• [EXERCISE MATERIALS]

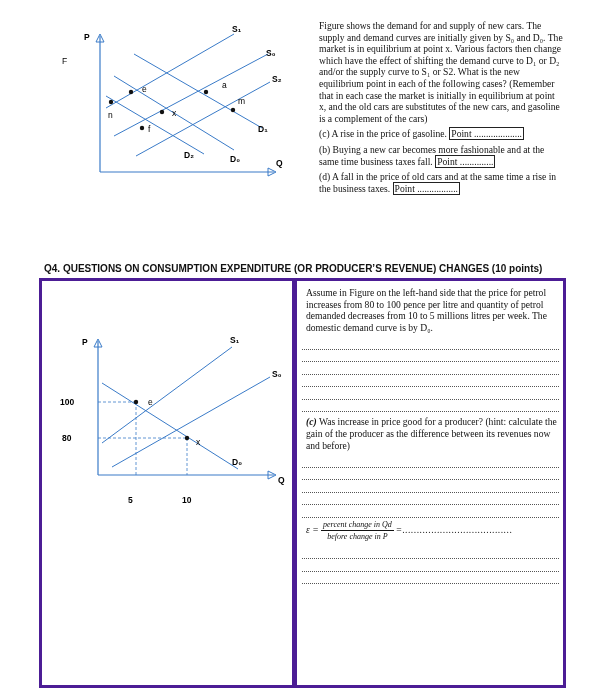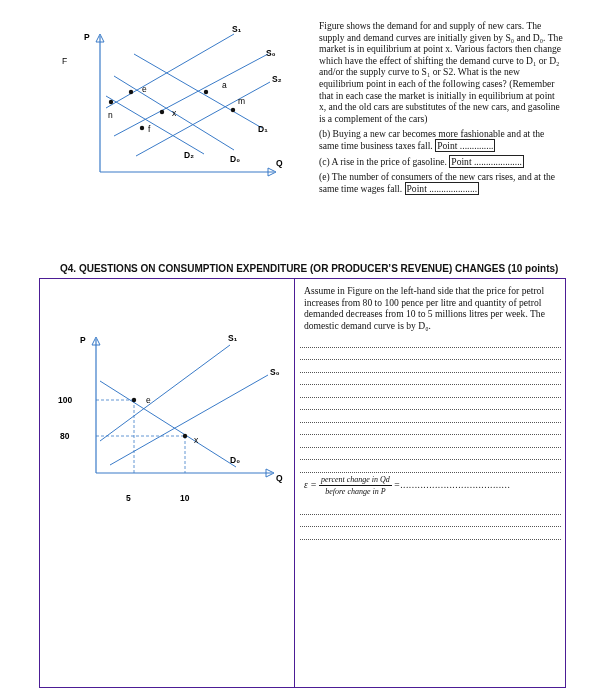--- a/index.html
+++ b/index.html
@@ -65,8 +65,8 @@
 
 <div class="box txt" style="left:309px; top:4px; width:260px; height:240px; border:none; padding:12px 2px 0 6px;">
   <p>Figure shows the demand for and supply of new cars. The supply and demand curves are initially given by S₀ and D₀. The market is in equilibrium at point x. Various factors then change which have the effect of shifting the demand curve to D₁ or D₂ and/or the supply curve to S₁ or S2. What is the new equilibrium point in each of the following cases? (Remember that in each case the market is initially in equilibrium at point x, and the old cars are substitutes of the new cars, and gasoline is a complement of the cars)</p>
+  <p><span>(c) A rise in the price of gasoline.</span> <span class="ptbox">Point ....................</span></p>
   <p><span>(b) Buying a new car becomes more fashionable and at the same time business taxes fall.</span> <span class="ptbox">Point ..............</span></p>
-  <p><span>(c) A rise in the price of gasoline.</span> <span class="ptbox">Point ....................</span></p>
   <p><span>(e) The number of consumers of the new cars rises, and at the same time wages fall.</span> <span class="ptbox">Point ....................</span></p>
 </div>
 

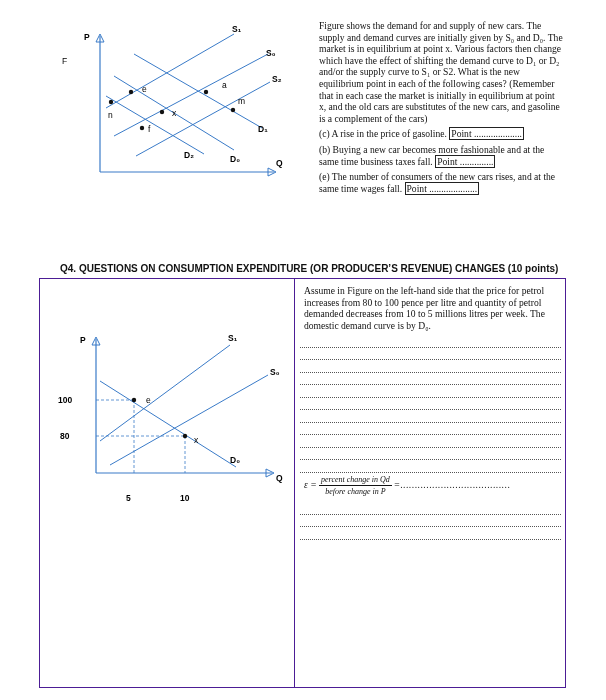--- a/index.html
+++ b/index.html
@@ -67,6 +67,7 @@
   <p>Figure shows the demand for and supply of new cars. The supply and demand curves are initially given by S₀ and D₀. The market is in equilibrium at point x. Various factors then change which have the effect of shifting the demand curve to D₁ or D₂ and/or the supply curve to S₁ or S2. What is the new equilibrium point in each of the following cases? (Remember that in each case the market is initially in equilibrium at point x, and the old cars are substitutes of the new cars, and gasoline is a complement of the cars)</p>
   <p><span>(c) A rise in the price of gasoline.</span> <span class="ptbox">Point ....................</span></p>
   <p><span>(b) Buying a new car becomes more fashionable and at the same time business taxes fall.</span> <span class="ptbox">Point ..............</span></p>
+  <p><span>(d) A fall in the price of old cars and at the same time a rise in the business taxes.</span> <span class="ptbox">Point .................</span></p>
   <p><span>(e) The number of consumers of the new cars rises, and at the same time wages fall.</span> <span class="ptbox">Point ....................</span></p>
 </div>
 

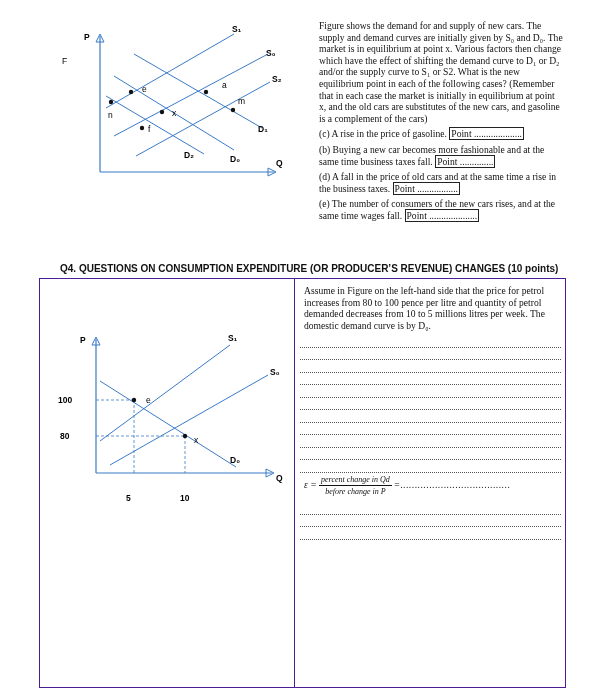--- a/index.html
+++ b/index.html
@@ -68,7 +68,6 @@
   <p><span>(c) A rise in the price of gasoline.</span> <span class="ptbox">Point ....................</span></p>
   <p><span>(b) Buying a new car becomes more fashionable and at the same time business taxes fall.</span> <span class="ptbox">Point ..............</span></p>
   <p><span>(d) A fall in the price of old cars and at the same time a rise in the business taxes.</span> <span class="ptbox">Point .................</span></p>
-  <p><span>(e) The number of consumers of the new cars rises, and at the same time wages fall.</span> <span class="ptbox">Point ....................</span></p>
 </div>
 
 <div class="heading">Q4. QUESTIONS ON CONSUMPTION EXPENDITURE (OR PRODUCER’S REVENUE) CHANGES (10 points)</div>

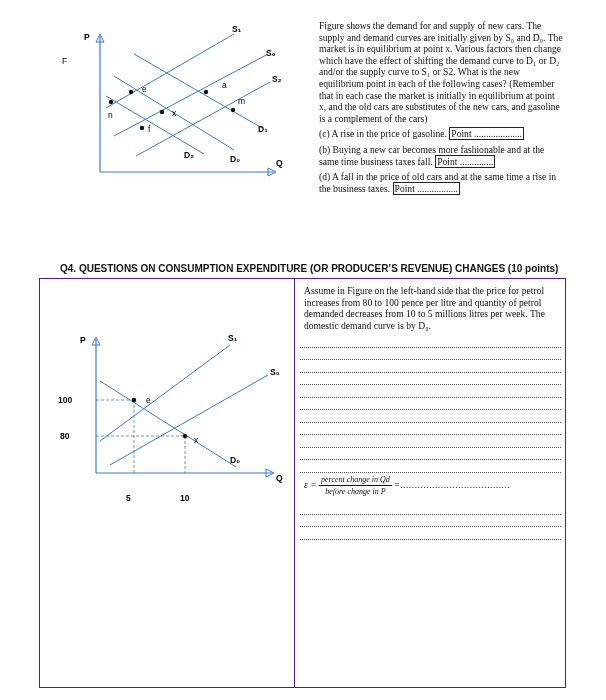--- a/index.html
+++ b/index.html
@@ -10,7 +10,7 @@
   .txt p { margin: 4px; }
   .dots { letter-spacing: 0.5px; }
   .ptbox { border: 1px solid #222; padding: 0 1px; }
-  .heading { position: absolute; left: 60px; top: 263px; font-family: "Liberation Sans", sans-serif;
+  .heading { position: absolute; left: 44px; top: 263px; font-family: "Liberation Sans", sans-serif;
              font-weight: bold; font-size: 10px; }
   .lbl { font-family: "Liberation Sans", sans-serif; font-size: 8.5px; }
   .lblb { font-family: "Liberation Sans", sans-serif; font-size: 8.5px; font-weight: bold; }

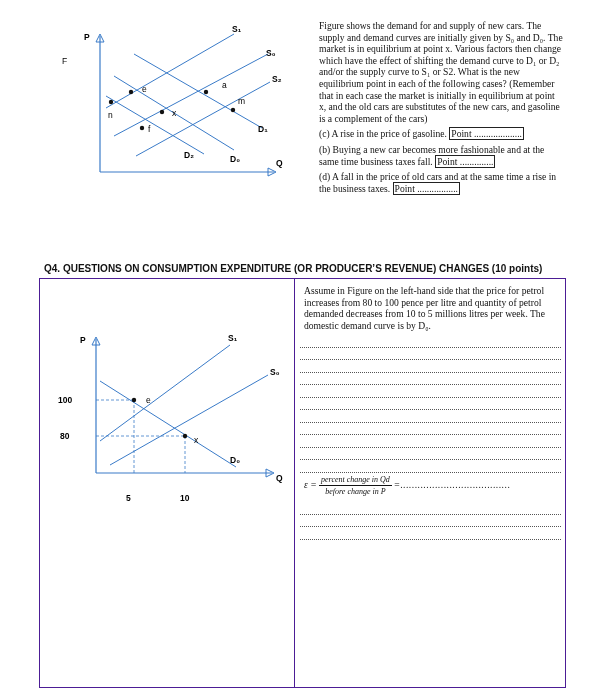--- a/index.html
+++ b/index.html
@@ -5,7 +5,7 @@
   html, body { margin: 0; padding: 0; background: #ffffff; }
   body { width: 606px; height: 700px; position: relative; overflow: hidden;
          font-family: "Liberation Serif", serif; color: #111; }
-  .box { position: absolute; border: 1px solid #4c1d95; box-sizing: border-box; }
+  .box { position: absolute; border: 3px solid #4c1d95; box-sizing: border-box; }
   .txt { font-size: 9.6px; line-height: 11.6px; }
   .txt p { margin: 4px; }
   .dots { letter-spacing: 0.5px; }

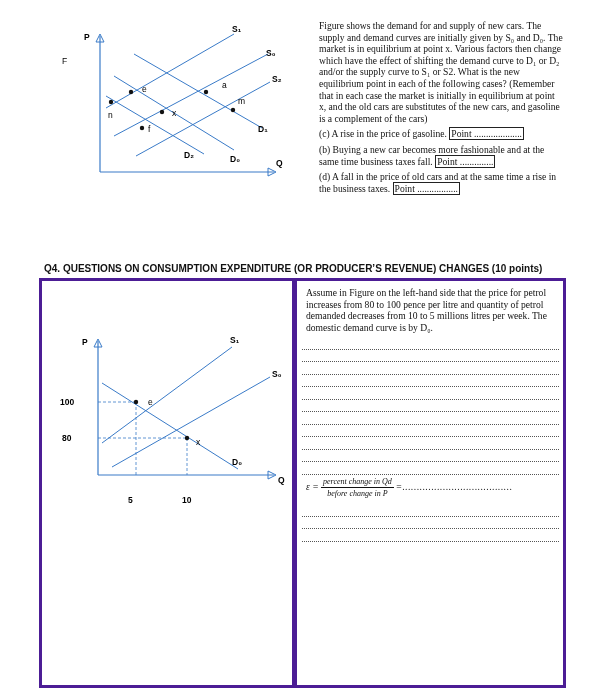--- a/index.html
+++ b/index.html
@@ -117,6 +117,7 @@
   <div class="dotline"></div>
   <div class="dotline"></div>
 
+  <p><b><i>(c)</i></b> <span>Was increase in price good for a producer? (hint: calculate the gain of the producer as the difference between its revenues now and before)</span></p>
   <div class="dotline"></div>
   <div class="dotline"></div>
   <div class="dotline"></div>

• [TASK BRIEF] Nothing but the lines from the one with "now and before)</span></p>" through the final line of the records above should appear, each copied exactly.

• [COMPLETED EXERCISE]
+  <p><b><i>(c)</i></b> <span>Was increase in price good for a producer? (hint: calculate the gain of the producer as the difference between its revenues now and before)</span></p>
   <div class="dotline"></div>
   <div class="dotline"></div>
   <div class="dotline"></div>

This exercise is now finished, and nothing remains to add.